→ **EXERCISE AIM**: Go through the listing below and count each line with the word "Peter" in it; return only the count.

→ **RECORDS FOR THE TASK**:
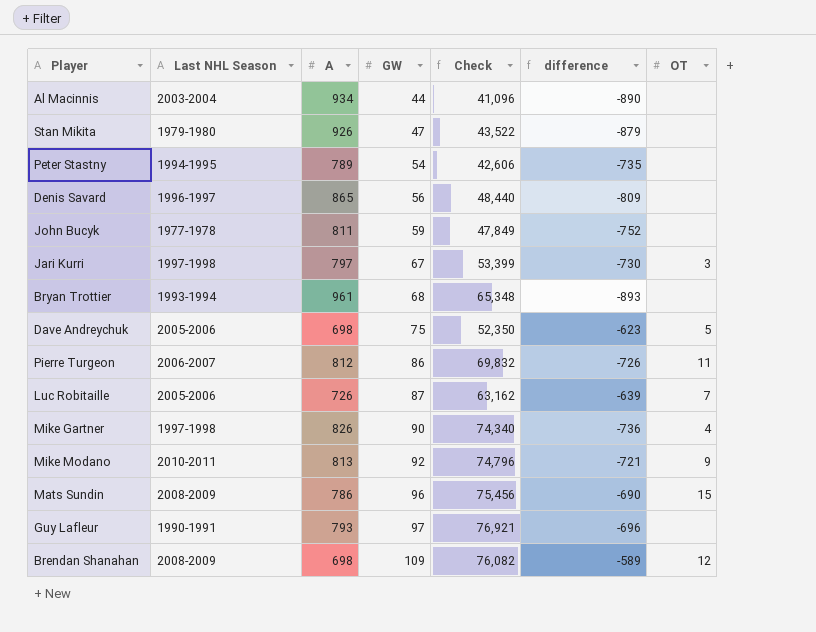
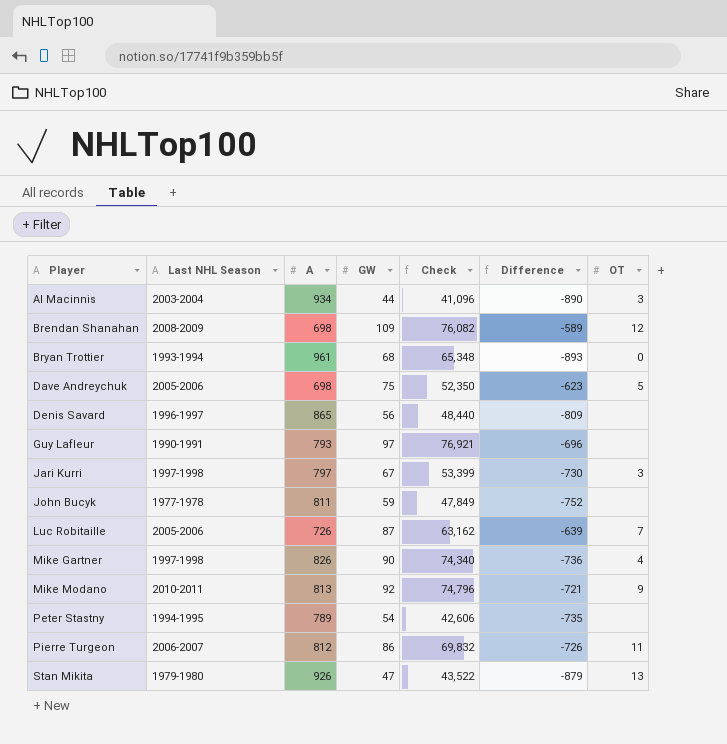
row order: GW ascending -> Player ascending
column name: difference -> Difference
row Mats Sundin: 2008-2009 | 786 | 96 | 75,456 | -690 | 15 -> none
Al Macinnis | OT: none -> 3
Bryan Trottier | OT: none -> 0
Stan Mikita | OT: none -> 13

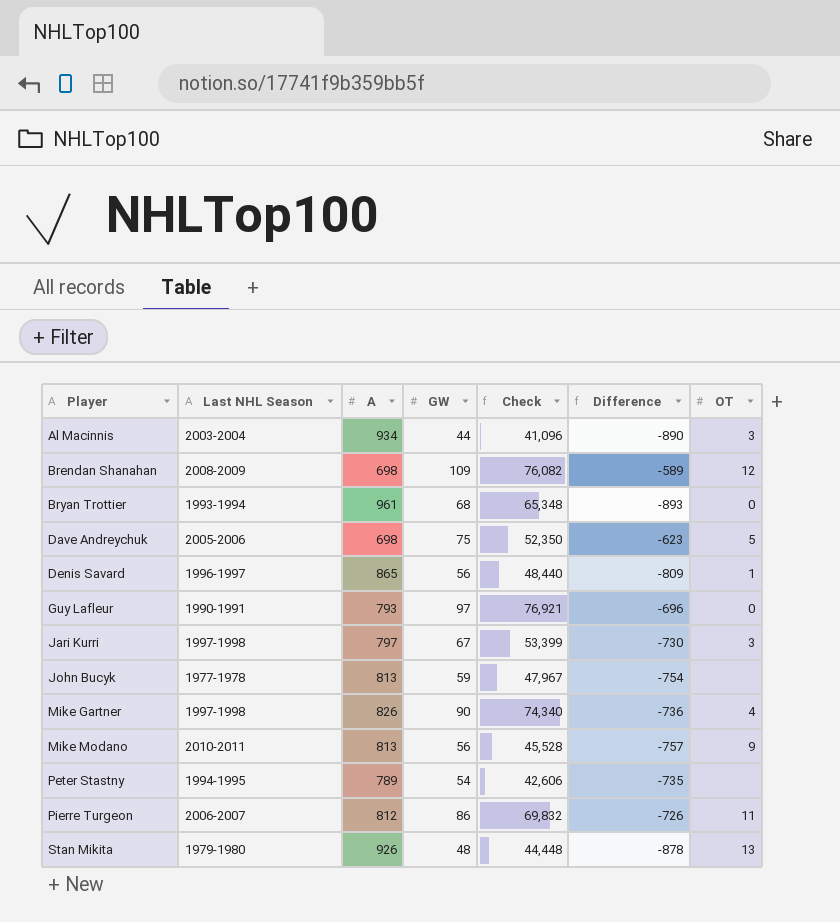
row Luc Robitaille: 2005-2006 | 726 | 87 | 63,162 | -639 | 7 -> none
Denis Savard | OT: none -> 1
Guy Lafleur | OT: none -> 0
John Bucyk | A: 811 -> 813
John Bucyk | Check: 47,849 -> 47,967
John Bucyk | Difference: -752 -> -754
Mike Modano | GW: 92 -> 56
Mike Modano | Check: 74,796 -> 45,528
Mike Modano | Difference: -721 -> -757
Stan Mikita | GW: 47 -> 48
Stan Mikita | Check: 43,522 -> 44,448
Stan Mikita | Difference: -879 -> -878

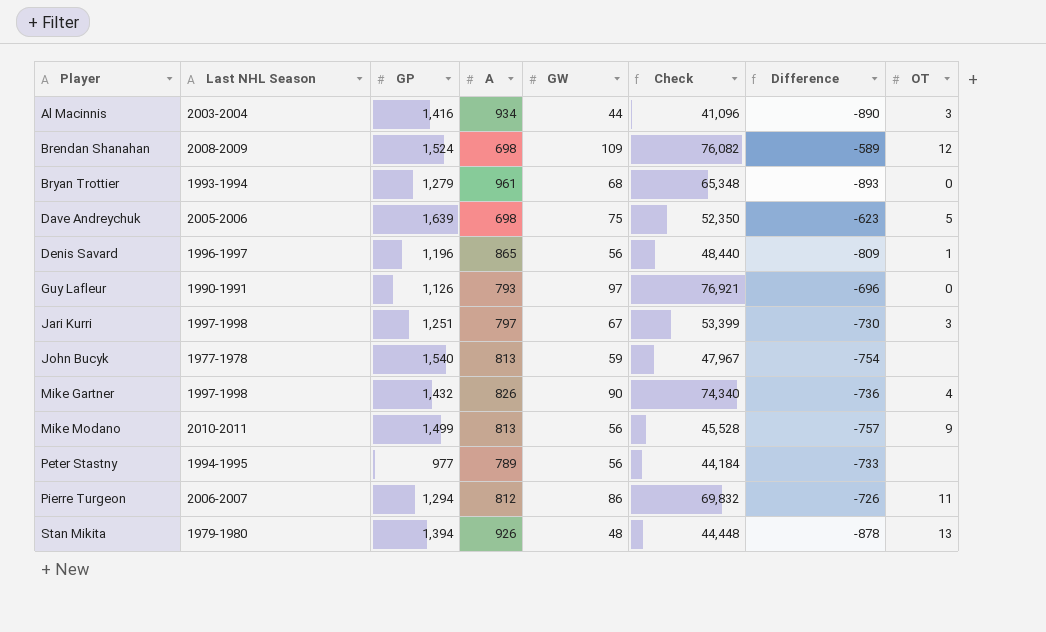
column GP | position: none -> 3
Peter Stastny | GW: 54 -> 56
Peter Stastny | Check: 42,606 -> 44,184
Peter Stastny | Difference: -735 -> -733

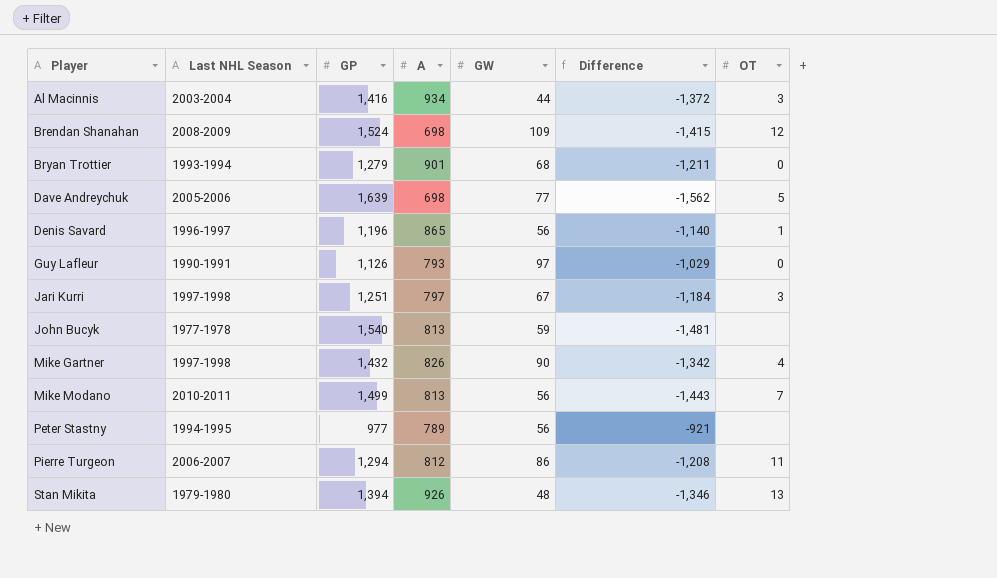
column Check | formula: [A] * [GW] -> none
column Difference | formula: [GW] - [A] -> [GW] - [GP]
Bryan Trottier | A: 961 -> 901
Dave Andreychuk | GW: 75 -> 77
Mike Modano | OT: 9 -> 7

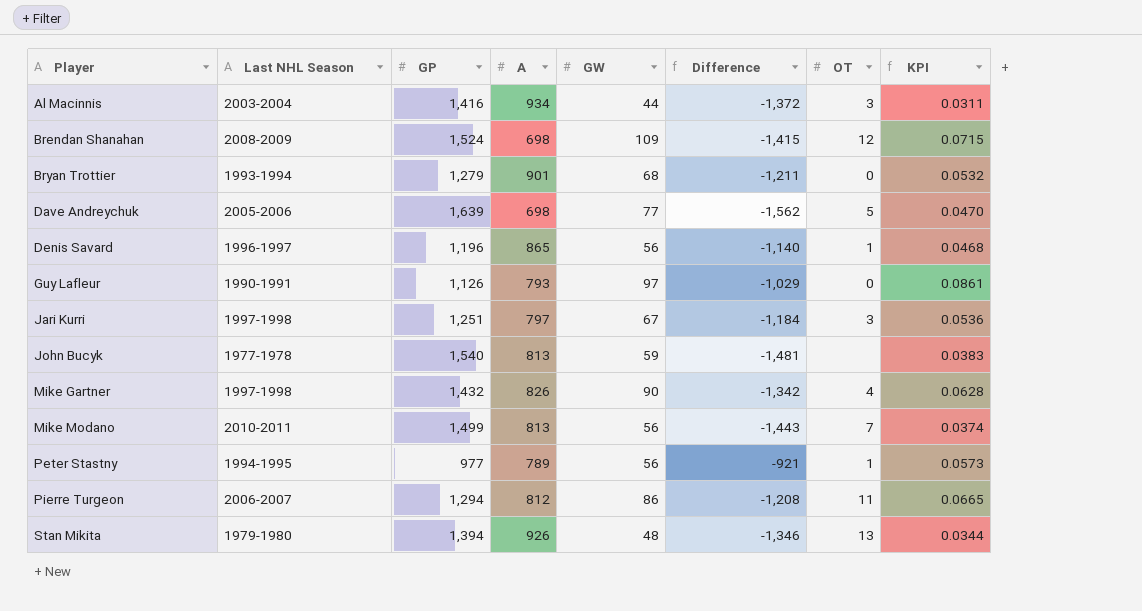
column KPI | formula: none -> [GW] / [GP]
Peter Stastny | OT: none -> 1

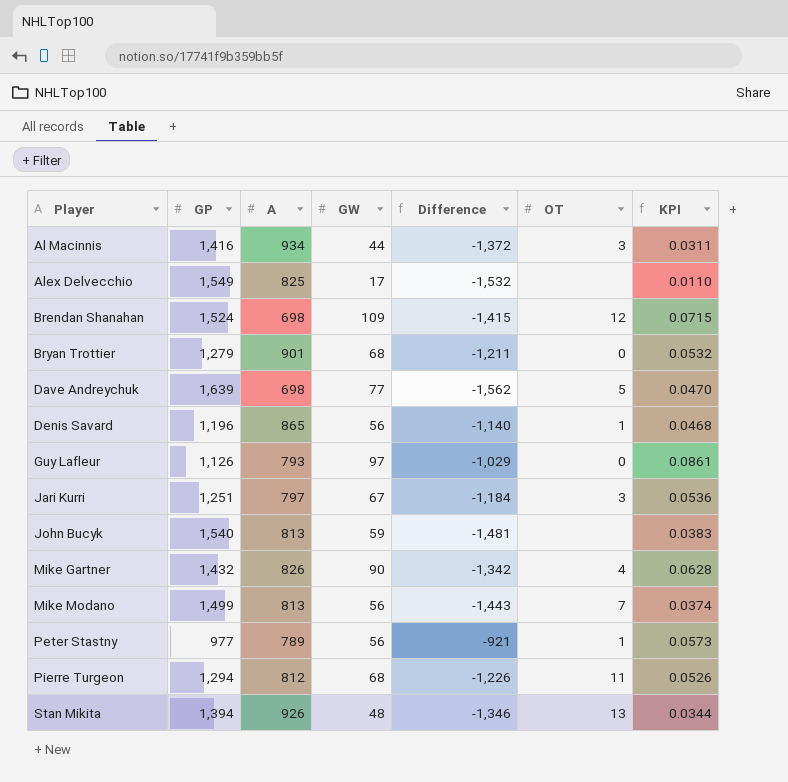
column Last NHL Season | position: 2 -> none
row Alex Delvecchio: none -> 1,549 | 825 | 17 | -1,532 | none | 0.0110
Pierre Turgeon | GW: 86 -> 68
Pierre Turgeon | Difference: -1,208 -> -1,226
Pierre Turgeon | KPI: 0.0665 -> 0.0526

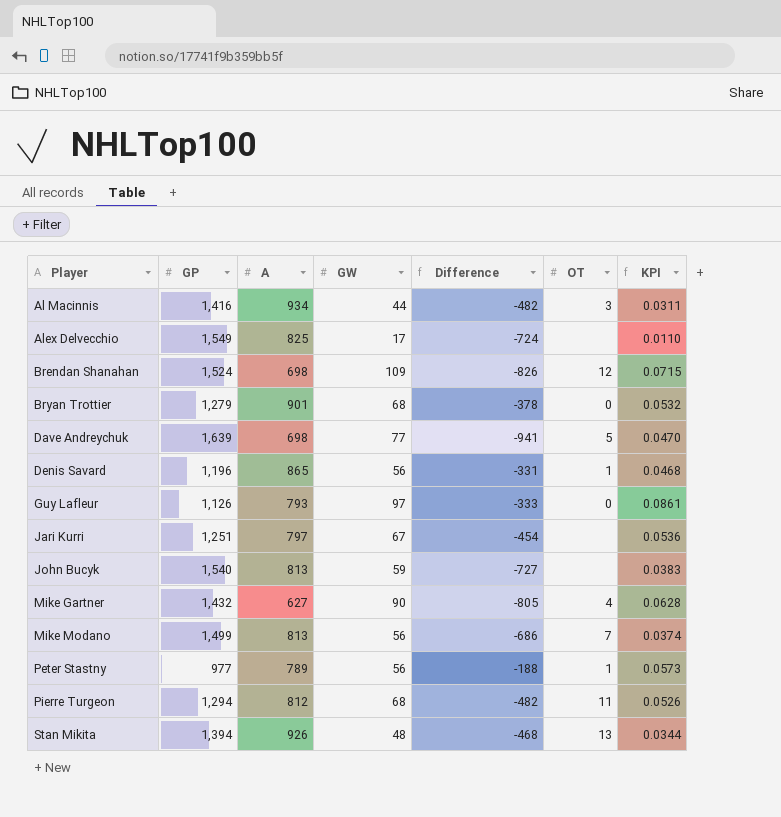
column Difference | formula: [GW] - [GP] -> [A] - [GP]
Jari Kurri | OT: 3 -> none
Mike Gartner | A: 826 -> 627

* * *

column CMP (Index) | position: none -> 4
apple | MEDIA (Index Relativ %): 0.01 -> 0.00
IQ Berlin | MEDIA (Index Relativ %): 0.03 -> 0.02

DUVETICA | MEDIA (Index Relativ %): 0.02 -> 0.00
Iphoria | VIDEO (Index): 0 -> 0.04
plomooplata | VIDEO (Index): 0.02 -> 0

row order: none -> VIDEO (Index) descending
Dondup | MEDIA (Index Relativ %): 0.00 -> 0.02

==

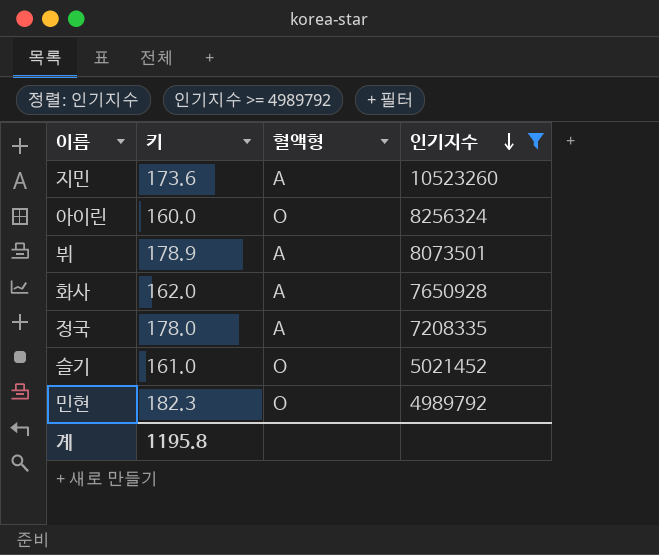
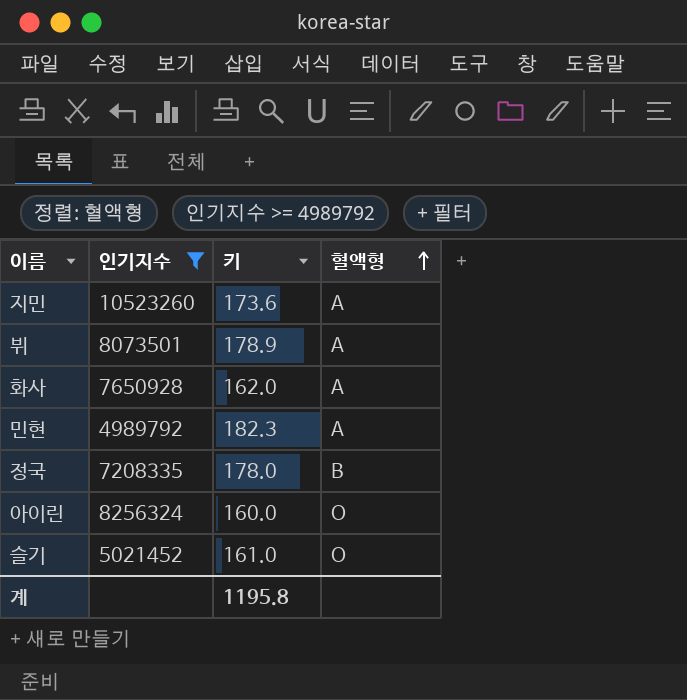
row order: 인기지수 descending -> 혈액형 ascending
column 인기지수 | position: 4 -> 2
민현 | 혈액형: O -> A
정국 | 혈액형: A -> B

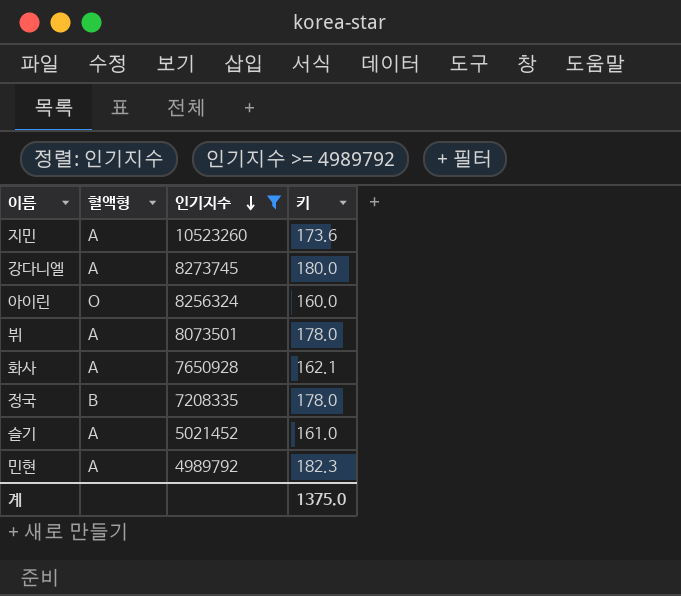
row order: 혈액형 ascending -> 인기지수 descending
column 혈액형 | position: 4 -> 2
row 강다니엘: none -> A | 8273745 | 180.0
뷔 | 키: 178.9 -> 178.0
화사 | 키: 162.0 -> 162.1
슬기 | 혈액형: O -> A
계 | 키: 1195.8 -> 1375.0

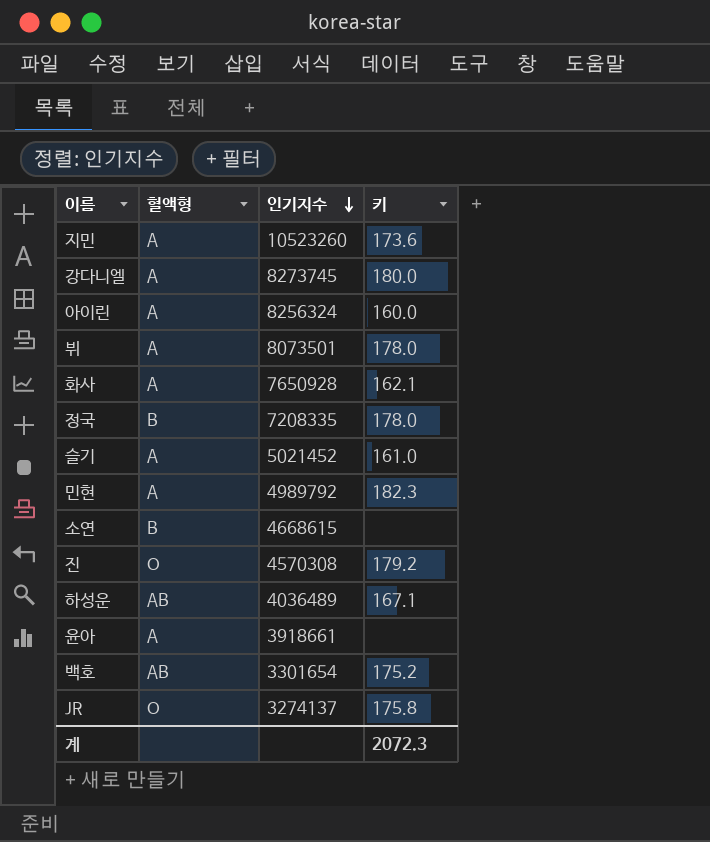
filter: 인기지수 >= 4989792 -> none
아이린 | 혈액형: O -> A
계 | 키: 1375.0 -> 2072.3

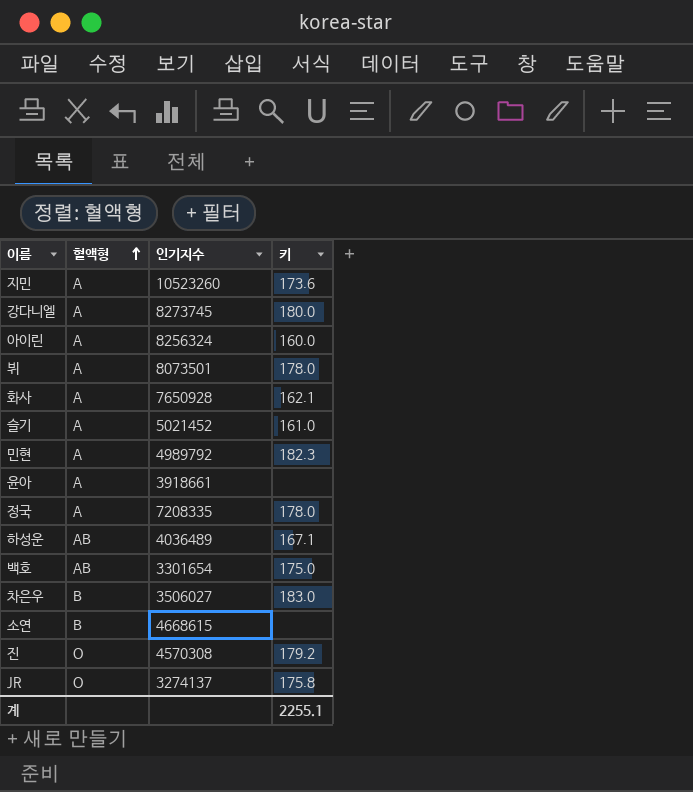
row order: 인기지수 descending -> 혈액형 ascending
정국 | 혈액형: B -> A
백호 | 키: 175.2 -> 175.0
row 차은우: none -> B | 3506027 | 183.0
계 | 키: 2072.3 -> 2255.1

→ **FINAL ANSWER**: 4